Found the tiny 'Dixie Cups' at Canadian Tire. They're for jello shots I think! ;-)  Work great for mixing up 2 oz batches of epoxy though! Also got some fatigue foam mats. You can see them in the first picture. These will come in handy and are much easier on my poor ole' ass!

Have to take Dan's cat back to vet tomorrow so the boat won't get any attention till Friday.

Thanks for looking in.


Monday, July 6, 2015

Tiny Bubbles

in your fiberglass laminate SUCK! Sometimes no matter what you do or how well you think you did it, you get bubbles in the glass. I promised this blog would show not only the good stuff but the ugly side of building your own boat as well. Well here's some ugly stuff.
That's a pretty big bubble right along the keel/bottom joint. It'll have to be ground out and a patch piece put in before any more glass goes on over top.
More bubbles along the keel bottom to side joint. "Bridging" I guess you'd call it. These too will get the grind/patch before more glass goes on.
The worst of it. This was my fault. A piece of crap fell under the fabric and I didn't see it until I had rolled the epoxy on. Instead of making a small slit to remove the POS I lifted the entire wetted out fabric to get it out. Big mistake! Again, all will get ground down to good glass then patched.
The first bubble ground down. A bit more feathering required of the RO air sander and it'll be ready for a patch.
The two main tools in this process. The little disc sander works wonders but it's a bit of a beast to hang onto. It gets the rough work done good enough.
I also used the stainless steel wire brush for ripping the tops off of the bubbles. It's pretty good at it too!
Sanding progressing down the keel towards the stern. A light sanding is required where the peel ply overlaps. I managed to get 3 hrs of sanding in today before the temps drove me out of the shed. Another 3 hrs tomorrow and I should be ready to lay in the patches and move on.
The next layer of glass for the keel is this 12 oz 0/90 biaxial fabric. This stuff is much nicer to work with than the 1808. It will conform to the curves of the keel & joints much easier. Also have more peel ply on order that should be in soon.
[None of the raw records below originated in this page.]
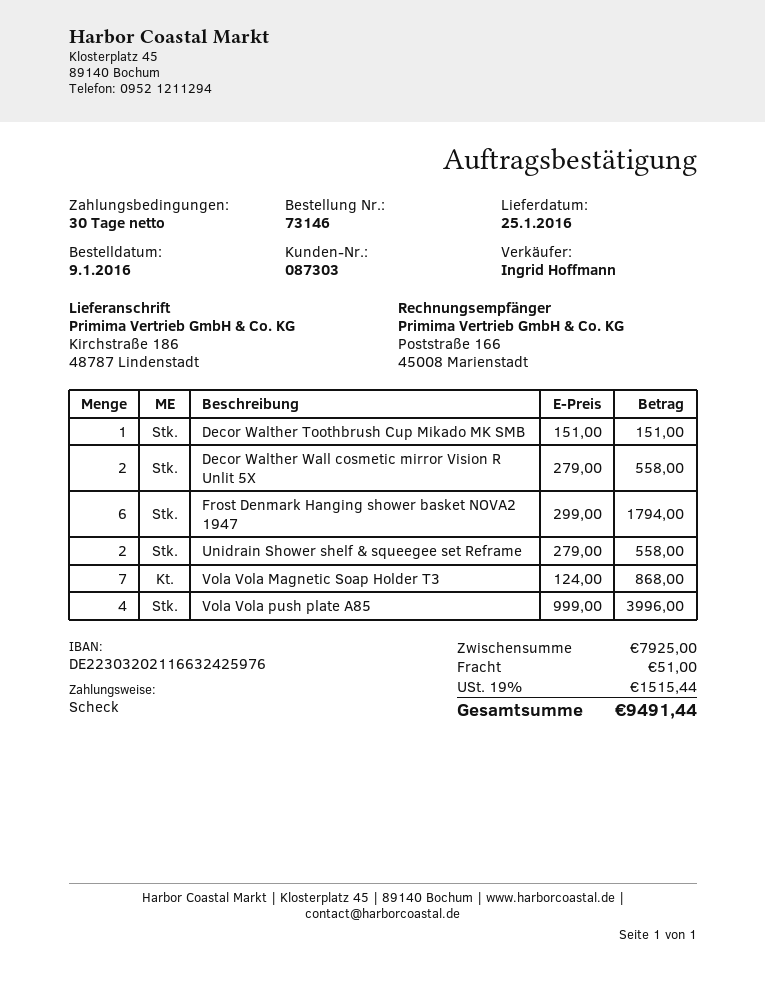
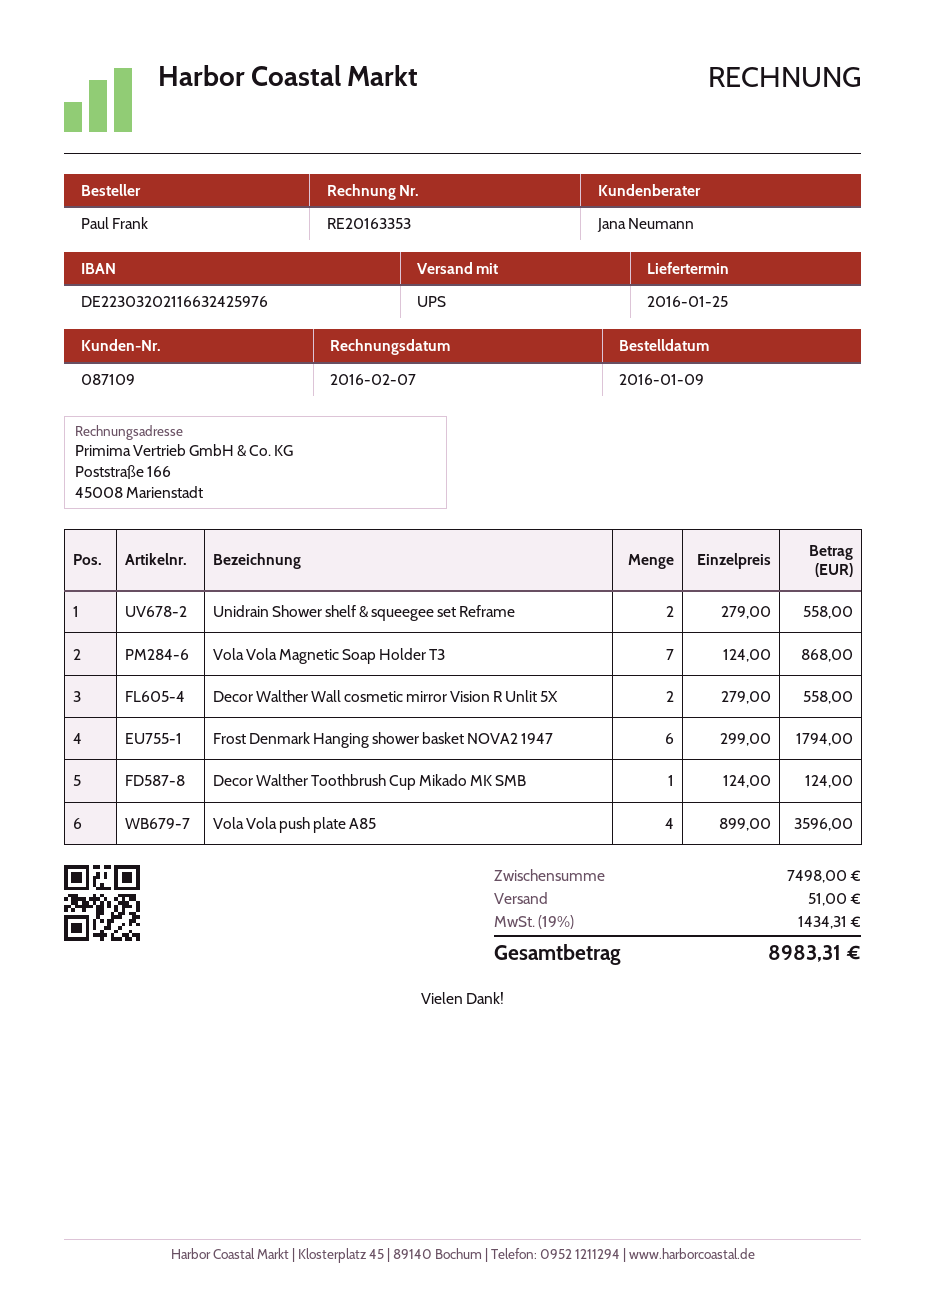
customer number: 087303 -> 087109
sales rep: Ingrid Hoffmann -> Jana Neumann
Decor Walther Toothbrush Cup Mikado MK SMB: 1 x 151.00 = 151.00 -> 1 x 124.00 = 124.00
Vola Vola push plate A85: 4 x 999.00 = 3996.00 -> 4 x 899.00 = 3596.00
subtotal: 7925.00 -> 7498.00
tax: 19% = 1515.44 -> 19% = 1434.31
total: 9491.44 -> 8983.31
Tomorrow's screwed with a mission of mercy for a buddy's cat. Will be back at it on Wednesday.


Thursday, July 2, 2015

Knowing your limits

"I used to rock and roll all night and party ev-er-y day. Then it was every other day. Now I'm lucky if I can find half an hour a week in which to get funky." - Homer Simpson

That's 'bout right. I'm an old fart. Don't have much stamina anymore. Seems 4 hrs in the boat shed is about all I got. That means breaking a lot of big jobs down into much smaller components. Result is a lot more work in the long run peel plying or sanding. The price I pay for not doing this 20 yrs ago.
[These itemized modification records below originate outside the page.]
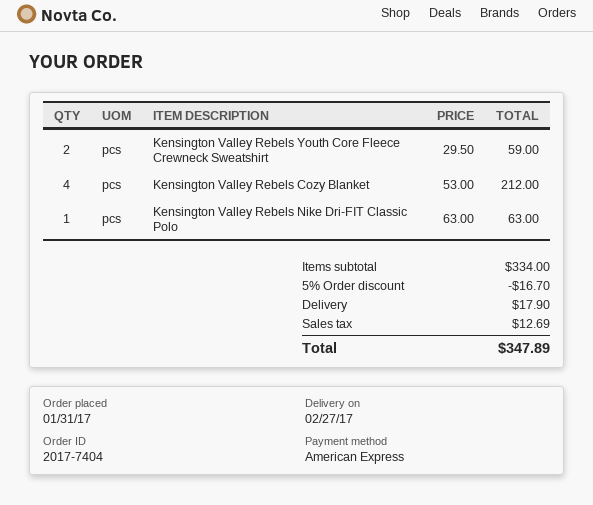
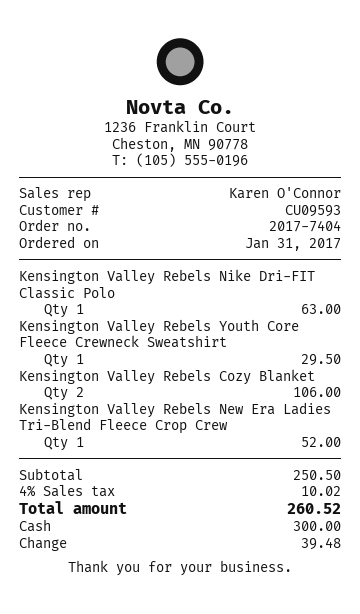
payment method: American Express -> cash
Kensington Valley Rebels Youth Core Fleece Crewneck Sweatshirt: 2 for 59.00 -> 1 for 29.50
Kensington Valley Rebels Cozy Blanket: 4 for 212.00 -> 2 for 106.00
Kensington Valley Rebels New Era Ladies Tri-Blend Fleece Crop Crew: none -> 1 for 52.00
subtotal: 334.00 -> 250.50
discount: 5% = 16.70 -> none
shipping: 17.90 -> none
tax: 12.69 -> 10.02
total: 347.89 -> 260.52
Anywho I managed to get a few minor things done while waiting on supplies to arrive. The depth sounder hole got two more layers of fiberglass.
Depth Sounder Hole
I cut out a plywood circle and covered it with plastic and peel ply. That provided the clamping pressure. A bead of thickened epoxy went around the outside of the hole and the glass was laid in and wetted out.
Weight added to hold the glass down till it cures
That seemed to work pretty well. Pulled it off the next day and it's perfect. There'll be three more layers of glass go over top of the hole.
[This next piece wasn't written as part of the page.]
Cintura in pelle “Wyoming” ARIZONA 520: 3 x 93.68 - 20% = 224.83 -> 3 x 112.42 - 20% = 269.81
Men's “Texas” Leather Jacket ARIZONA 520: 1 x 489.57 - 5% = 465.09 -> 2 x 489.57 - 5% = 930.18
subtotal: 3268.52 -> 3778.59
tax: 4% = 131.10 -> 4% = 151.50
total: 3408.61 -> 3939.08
So given my physical limits in the shed I started glassing the starboard side of the keel with the first layer of glass (1808).
Starboard side getting glassed
I know there's no way I can work wet on wet with multiple layers on a boat this size so I set out to do 18' of it. It took almost exactly 4 hours and just a little over a gallon of epoxy. The peel ply doesn't like to go around corners or complex curves no matter how subtle so I cut it into narrower strips (2 feet). Started at the stern and worked my way forward. Wetting, squeeging & peel plying as I went. I'll turn around and do the other side tomorrow or the day after. See how I feel. Working pretty much on my hands and knees the whole time my left shoulder took a beating today.

That's it for now I guess. Fiberglass & peel ply order should arrive by Monday.